Bloody lessons to protect Italian hospitals against Covid-19

Bloody lessons to protect Italian hospitals against Covid-19 4

After recording the first cases of nCoV infection at the end of January, Italy quickly became the largest epidemic region in Europe, with the focus being the Lombardy region in the north, causing the government to impose a strict nationwide blockade.

To cope with the Covid-19 `tsunami`, Italy allows nursing students to graduate early and calls for retired medical staff to return to work.

A few months later, along with a series of drastic restrictive measures by the government, based on advice from scientific and technical committees, hospitals in Italy are now empty of Covid-19 patients.

In order to learn from experience in containing nCoV in Italian hospitals, PanSurg, an initiative to research anti-Covid-19 methods established at Imperial College London, UK, organized an online seminar with doctors and educators.

Medical staff caring for patients at Vaio di Fidenza hospital, Parma city, Italy, on April 24.

First of all, we must protect the safety of medical staff, the greatest `asset` of any health care system before the pandemic.

The Italian Doctors Association reported on March 30 that nearly 8,400 medical staff tested positive for nCoV, worryingly, the majority were asymptomatic, of which more than 60 people died.

According to the Italian medical community, it is important that hospital staff be provided with protective equipment appropriate to their duties, while ensuring adequate supplies and instructing staff to use them properly.
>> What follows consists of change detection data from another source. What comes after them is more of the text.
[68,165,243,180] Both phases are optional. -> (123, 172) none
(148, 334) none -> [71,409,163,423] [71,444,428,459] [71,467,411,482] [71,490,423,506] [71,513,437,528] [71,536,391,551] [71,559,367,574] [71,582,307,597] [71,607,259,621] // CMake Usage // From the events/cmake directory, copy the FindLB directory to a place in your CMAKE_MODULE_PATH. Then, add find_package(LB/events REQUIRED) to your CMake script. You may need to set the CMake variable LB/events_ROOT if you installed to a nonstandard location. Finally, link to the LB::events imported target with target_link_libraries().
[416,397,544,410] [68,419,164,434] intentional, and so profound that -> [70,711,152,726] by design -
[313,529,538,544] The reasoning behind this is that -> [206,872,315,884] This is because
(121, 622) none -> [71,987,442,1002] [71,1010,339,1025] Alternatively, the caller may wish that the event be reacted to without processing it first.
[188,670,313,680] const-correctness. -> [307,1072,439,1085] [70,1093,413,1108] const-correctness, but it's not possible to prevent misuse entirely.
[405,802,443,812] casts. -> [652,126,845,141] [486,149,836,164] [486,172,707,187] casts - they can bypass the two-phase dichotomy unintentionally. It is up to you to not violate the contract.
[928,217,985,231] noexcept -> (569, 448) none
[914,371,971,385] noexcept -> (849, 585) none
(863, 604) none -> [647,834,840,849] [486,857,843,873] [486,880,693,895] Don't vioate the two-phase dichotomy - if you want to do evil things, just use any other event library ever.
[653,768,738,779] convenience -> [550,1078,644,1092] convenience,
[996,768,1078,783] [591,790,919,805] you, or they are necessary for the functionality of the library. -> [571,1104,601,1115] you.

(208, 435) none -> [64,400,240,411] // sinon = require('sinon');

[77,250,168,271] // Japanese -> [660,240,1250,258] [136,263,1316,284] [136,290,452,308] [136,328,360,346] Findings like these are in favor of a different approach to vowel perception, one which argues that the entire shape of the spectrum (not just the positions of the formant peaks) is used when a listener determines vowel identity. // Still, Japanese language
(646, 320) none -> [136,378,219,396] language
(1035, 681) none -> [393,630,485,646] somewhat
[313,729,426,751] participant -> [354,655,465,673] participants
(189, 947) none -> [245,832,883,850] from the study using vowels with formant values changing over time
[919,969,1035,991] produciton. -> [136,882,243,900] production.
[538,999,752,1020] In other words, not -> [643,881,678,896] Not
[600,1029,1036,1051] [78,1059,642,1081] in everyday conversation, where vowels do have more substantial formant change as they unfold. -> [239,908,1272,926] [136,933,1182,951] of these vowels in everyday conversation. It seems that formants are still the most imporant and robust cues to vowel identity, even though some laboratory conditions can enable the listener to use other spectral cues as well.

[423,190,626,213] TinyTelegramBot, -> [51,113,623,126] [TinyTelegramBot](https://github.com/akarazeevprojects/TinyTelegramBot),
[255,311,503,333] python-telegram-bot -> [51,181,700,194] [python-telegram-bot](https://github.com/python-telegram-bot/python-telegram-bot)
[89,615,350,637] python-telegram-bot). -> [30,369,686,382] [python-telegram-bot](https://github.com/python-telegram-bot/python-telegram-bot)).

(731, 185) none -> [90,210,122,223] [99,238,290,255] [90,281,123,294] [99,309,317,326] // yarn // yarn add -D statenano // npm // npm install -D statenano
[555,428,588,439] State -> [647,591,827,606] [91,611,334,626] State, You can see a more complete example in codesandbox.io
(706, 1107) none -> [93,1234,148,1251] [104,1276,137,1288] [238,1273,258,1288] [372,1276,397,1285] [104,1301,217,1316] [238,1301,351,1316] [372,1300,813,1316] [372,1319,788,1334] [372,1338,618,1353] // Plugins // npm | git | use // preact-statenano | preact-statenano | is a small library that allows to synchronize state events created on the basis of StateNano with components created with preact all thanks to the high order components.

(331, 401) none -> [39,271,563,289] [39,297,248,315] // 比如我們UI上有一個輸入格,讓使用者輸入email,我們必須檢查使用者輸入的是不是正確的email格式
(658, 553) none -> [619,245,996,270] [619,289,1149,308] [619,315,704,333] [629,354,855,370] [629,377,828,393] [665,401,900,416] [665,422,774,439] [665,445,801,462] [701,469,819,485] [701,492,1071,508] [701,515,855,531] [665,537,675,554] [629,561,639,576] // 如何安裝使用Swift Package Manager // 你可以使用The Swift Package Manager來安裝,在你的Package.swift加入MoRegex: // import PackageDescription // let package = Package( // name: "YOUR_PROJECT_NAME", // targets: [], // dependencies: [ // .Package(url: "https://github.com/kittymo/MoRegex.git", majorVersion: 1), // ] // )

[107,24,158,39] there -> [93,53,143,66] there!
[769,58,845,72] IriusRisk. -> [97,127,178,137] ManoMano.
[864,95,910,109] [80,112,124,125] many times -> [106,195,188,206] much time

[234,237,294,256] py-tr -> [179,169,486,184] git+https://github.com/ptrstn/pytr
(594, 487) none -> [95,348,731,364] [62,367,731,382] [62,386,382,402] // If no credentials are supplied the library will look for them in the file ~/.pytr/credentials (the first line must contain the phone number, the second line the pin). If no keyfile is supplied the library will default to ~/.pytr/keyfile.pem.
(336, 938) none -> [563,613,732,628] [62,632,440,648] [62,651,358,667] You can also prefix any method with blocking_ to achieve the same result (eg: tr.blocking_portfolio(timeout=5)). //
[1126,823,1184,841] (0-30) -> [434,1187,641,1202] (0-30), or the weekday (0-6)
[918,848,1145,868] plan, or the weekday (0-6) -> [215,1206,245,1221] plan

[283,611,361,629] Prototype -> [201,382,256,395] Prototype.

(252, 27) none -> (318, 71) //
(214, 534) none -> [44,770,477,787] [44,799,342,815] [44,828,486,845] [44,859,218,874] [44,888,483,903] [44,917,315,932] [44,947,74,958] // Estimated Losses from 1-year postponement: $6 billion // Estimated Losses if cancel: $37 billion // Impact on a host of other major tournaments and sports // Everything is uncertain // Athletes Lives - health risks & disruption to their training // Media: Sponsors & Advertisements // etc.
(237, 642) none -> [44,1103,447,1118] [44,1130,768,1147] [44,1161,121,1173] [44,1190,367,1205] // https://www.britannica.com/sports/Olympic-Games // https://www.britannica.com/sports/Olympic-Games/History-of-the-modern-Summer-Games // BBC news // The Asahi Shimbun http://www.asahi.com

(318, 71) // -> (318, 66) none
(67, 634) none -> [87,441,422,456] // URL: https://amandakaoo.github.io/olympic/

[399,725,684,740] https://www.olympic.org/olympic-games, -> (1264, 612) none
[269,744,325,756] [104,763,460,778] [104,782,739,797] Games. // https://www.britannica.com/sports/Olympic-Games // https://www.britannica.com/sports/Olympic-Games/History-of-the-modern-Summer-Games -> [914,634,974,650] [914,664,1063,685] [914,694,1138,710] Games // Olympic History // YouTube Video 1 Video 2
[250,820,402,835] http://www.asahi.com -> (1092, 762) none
In addition, medical staff also need to be tested for nCoV promptly and effectively, to minimize the possibility of missing work due to quarantine, as well as reduce the risk of spreading the virus to colleagues and patients.

The second experience that the Italian medical community has drawn is to clearly divide infected and non-infected areas in hospitals.

At Humanitas Hospital, a mandatory `pre-triage` area is set up outside the emergency department.

In order to minimize the possibility of the virus spreading, Humanitas hospital also completely prohibits visitors or relatives from taking care of the patient, although this requirement is quite difficult.

In fact, at Humanitas hospital, the level of nCoV spread in `clean` areas is higher than in `infected` areas, showing the high risk of infection of asymptomatic cases.

The third lesson to help Italian hospitals fight Covid-19 is to adjust screening and treatment methods.

Therefore, all patients in Italy must have a chest-lung CT scan to detect abnormal signs due to Covid-19 before surgery.

Since hospitals in Lombardy have many different criteria for treating Covid-19 patients, the team of doctors recommends that consistent guidance be issued as soon as possible, in order to support clinicians both physically and mentally.

The most worrying thing is that when Italy doubled ICU operating capacity, by reorganizing and building more ICU rooms in many hospitals, the rate of occupied intensive treatment beds remained at a low level.

On July 8, Papa Giovanni XXIII hospital in Bergamo, one of the largest hospitals in the Lombardy region, announced that the ICU rooms there no longer had Covid-19 patients, about 137 days after the first case was received.

After the announcement was made, hospital leadership and staff marked the milestone by observing a minute of silence to remember the victims of the pandemic, before a long round of applause.

`Because we all deserve this,` said Luca Lorini, director of the emergency department at Papa Giovanni XXIII hospital.